(Front-end code edit data)
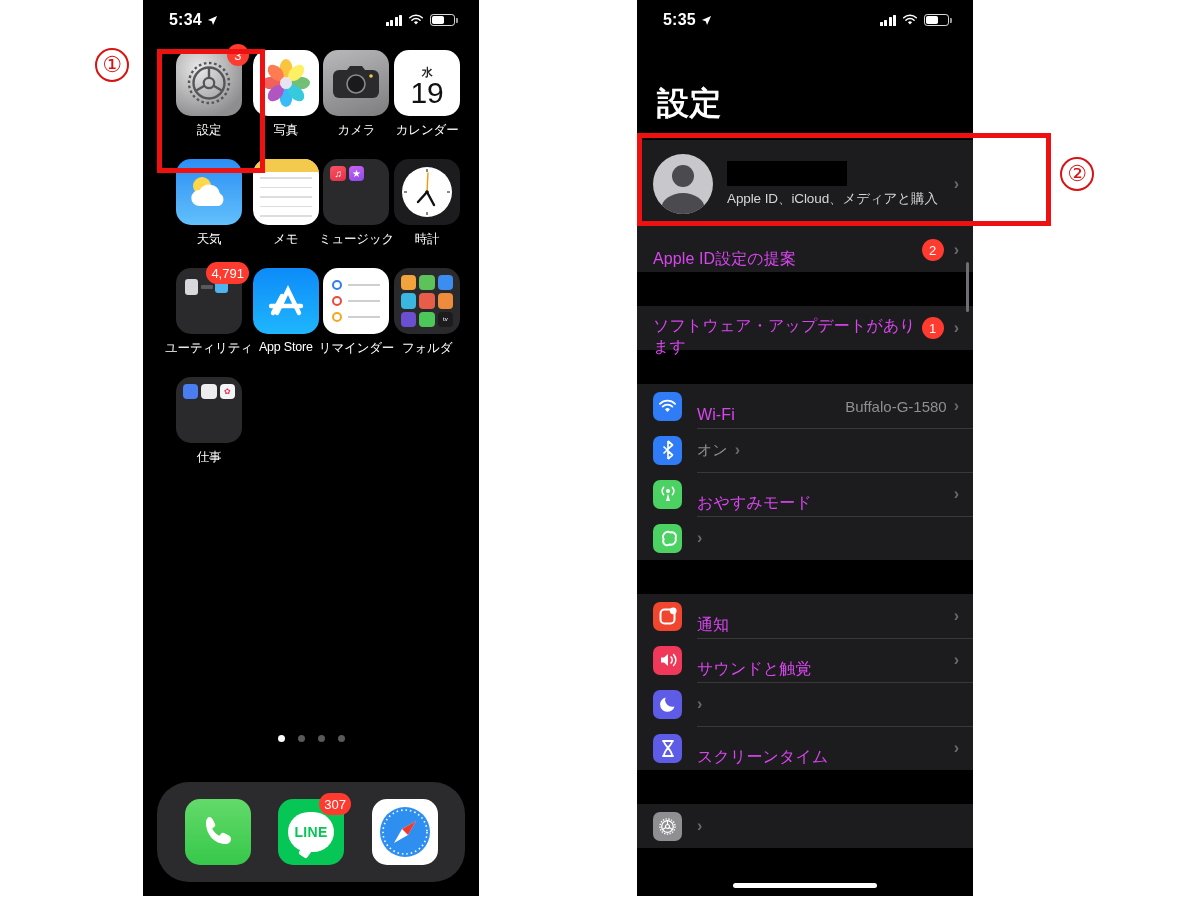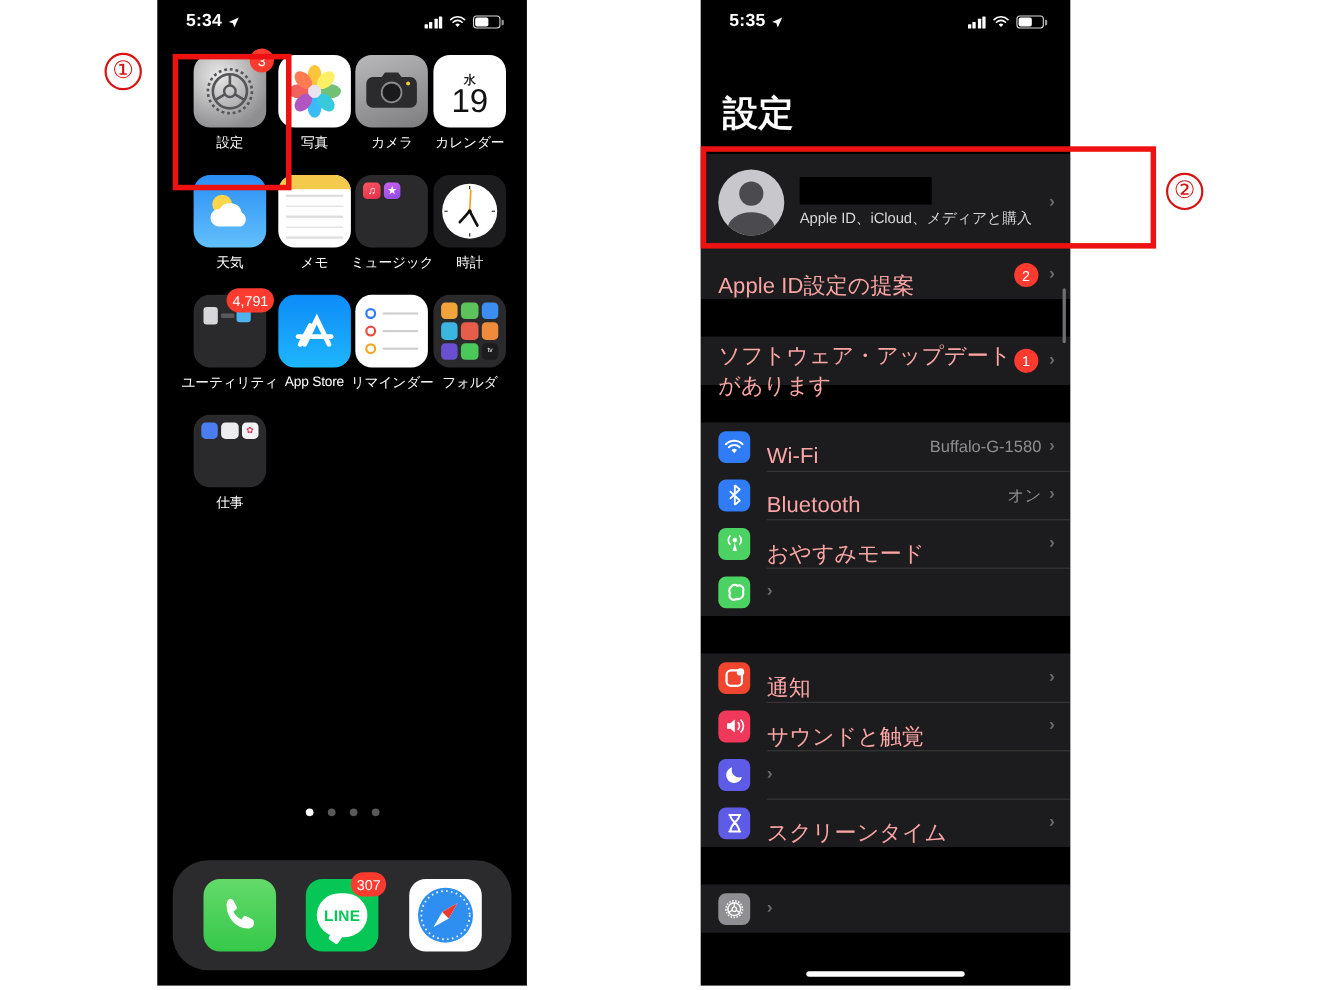"Apple ID設定の提案" .r-label { color: #fca5a5 -> #d946ef; font-size: 20px -> 16px }
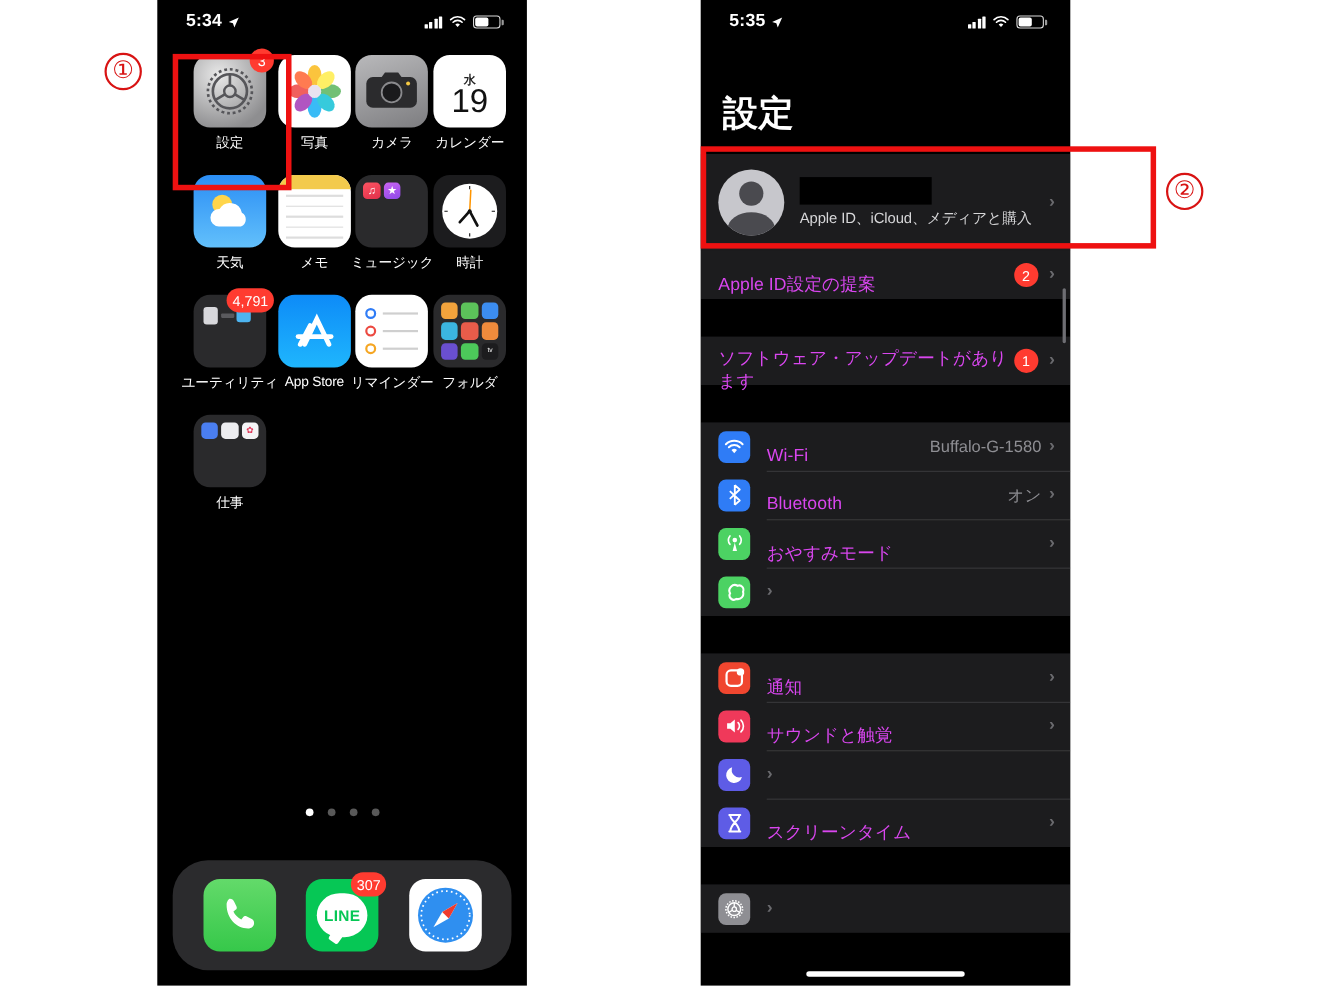"Bluetooth" span.r-label { html: <span>Bluetooth</span> -> none }
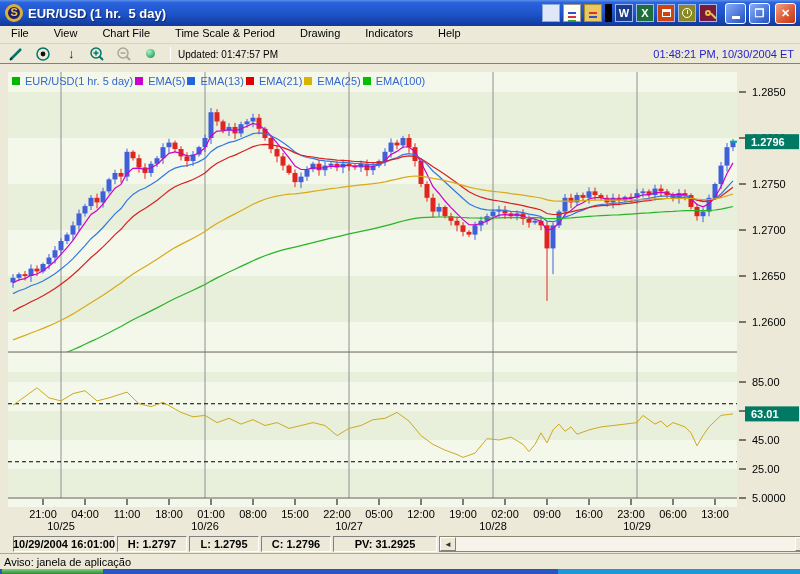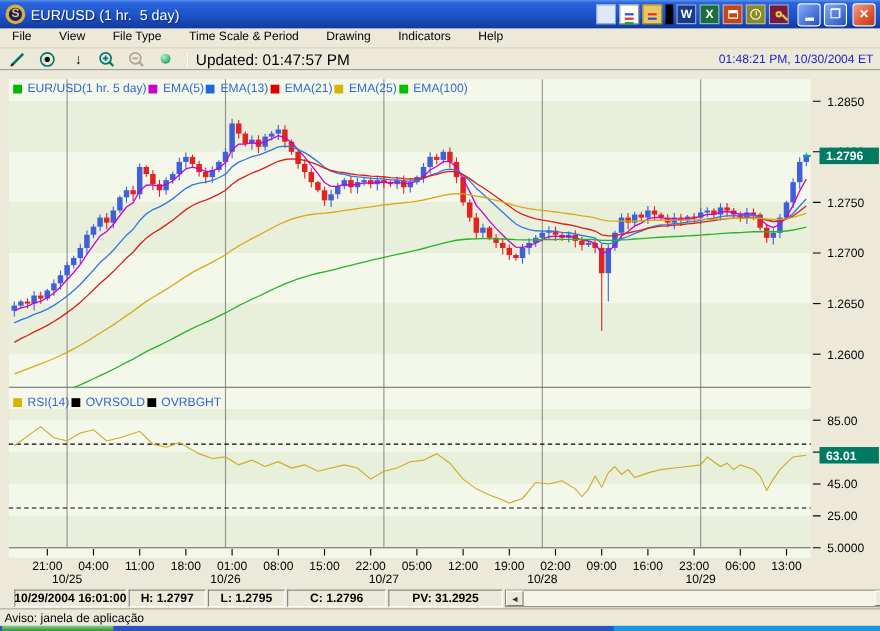"EUR/USD (1 hr. 5 day)" .title { font-weight: normal -> bold }
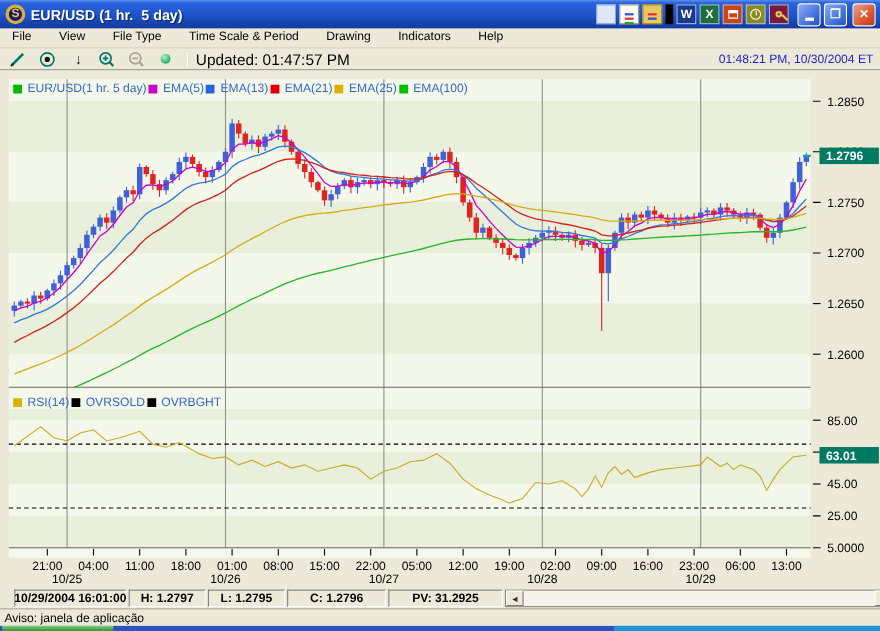"File Type" div.menu-item { text: File Type -> Chart File }
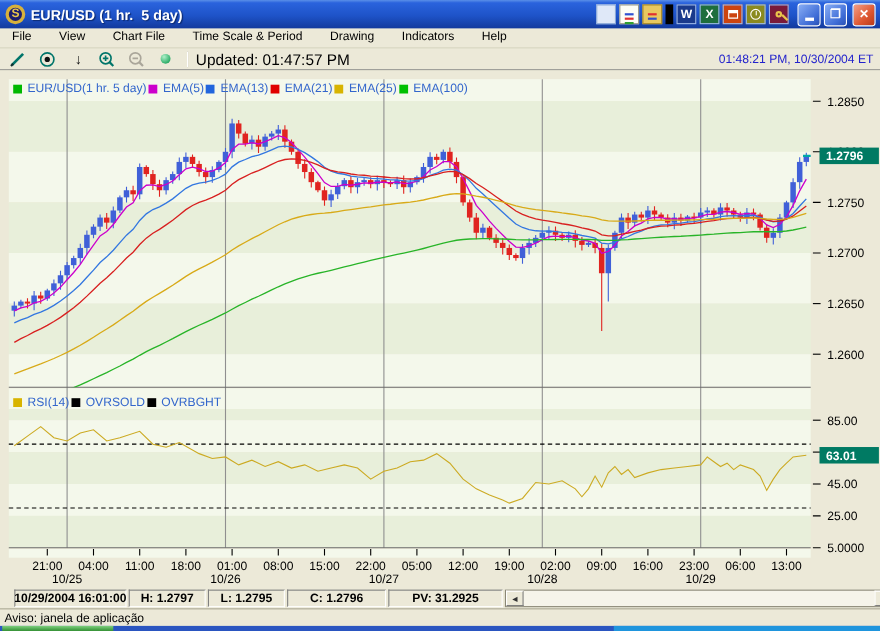"Updated: 01:47:57 PM" .updated { font-size: 14px -> 10px }
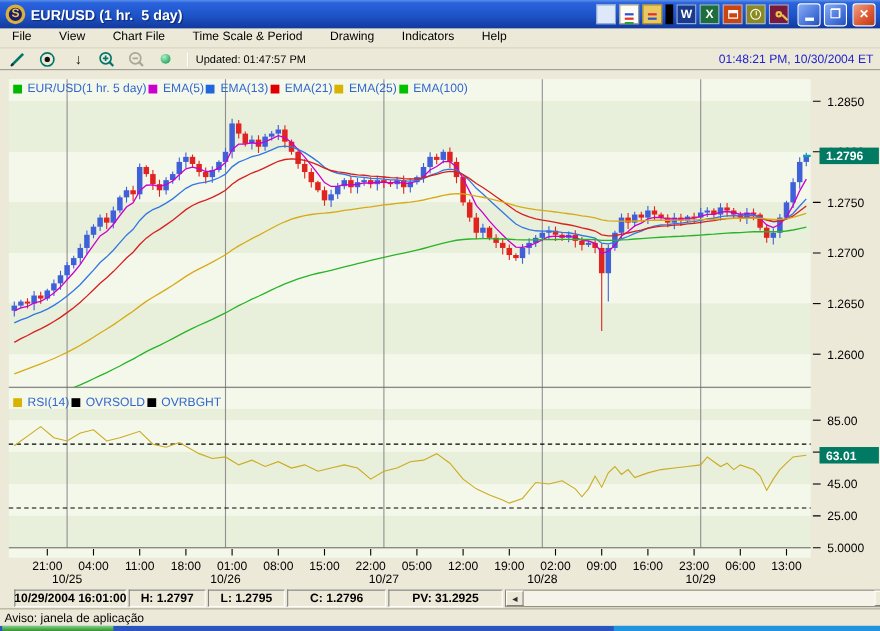"RSI(14)" div.legend { html: <div> <span> <span></span> <span>RSI(14)</span> </span> <span> <span></span> <span>OVRSOLD</span> </span> <span> <span></span> <span>OVRBGHT</span> </span> </div> -> none }
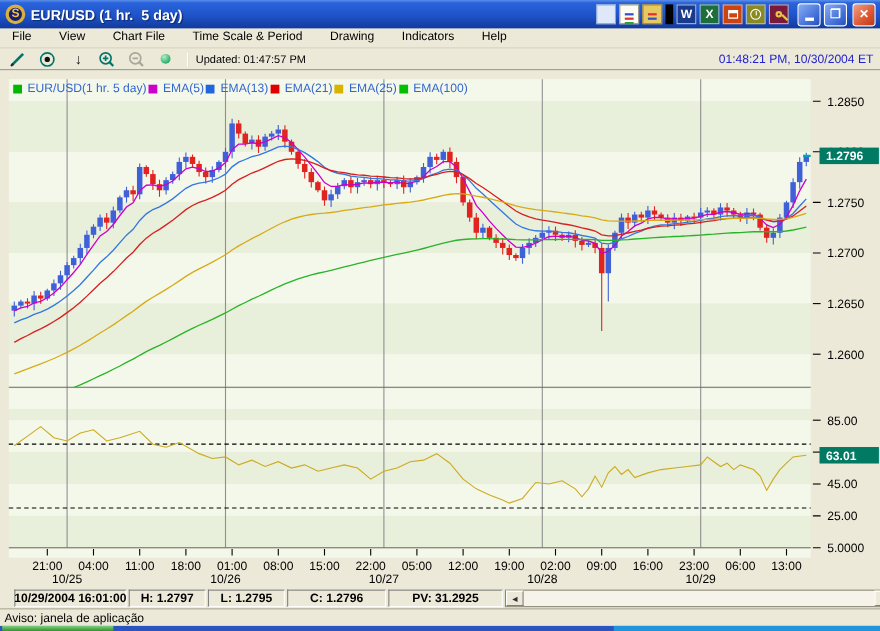"C: 1.2796" div.scell { width: 90px -> 70px }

• Exercise details: From the line containing "font-size: 14px ->" down to the last line of the entries above, retype each line exactly as it stands, but skip the pictures.

• Solution to this problem:
"Updated: 01:47:57 PM" .updated { font-size: 14px -> 10px }
"RSI(14)" div.legend { html: <div> <span> <span></span> <span>RSI(14)</span> </span> <span> <span></span> <span>OVRSOLD</span> </span> <span> <span></span> <span>OVRBGHT</span> </span> </div> -> none }
"C: 1.2796" div.scell { width: 90px -> 70px }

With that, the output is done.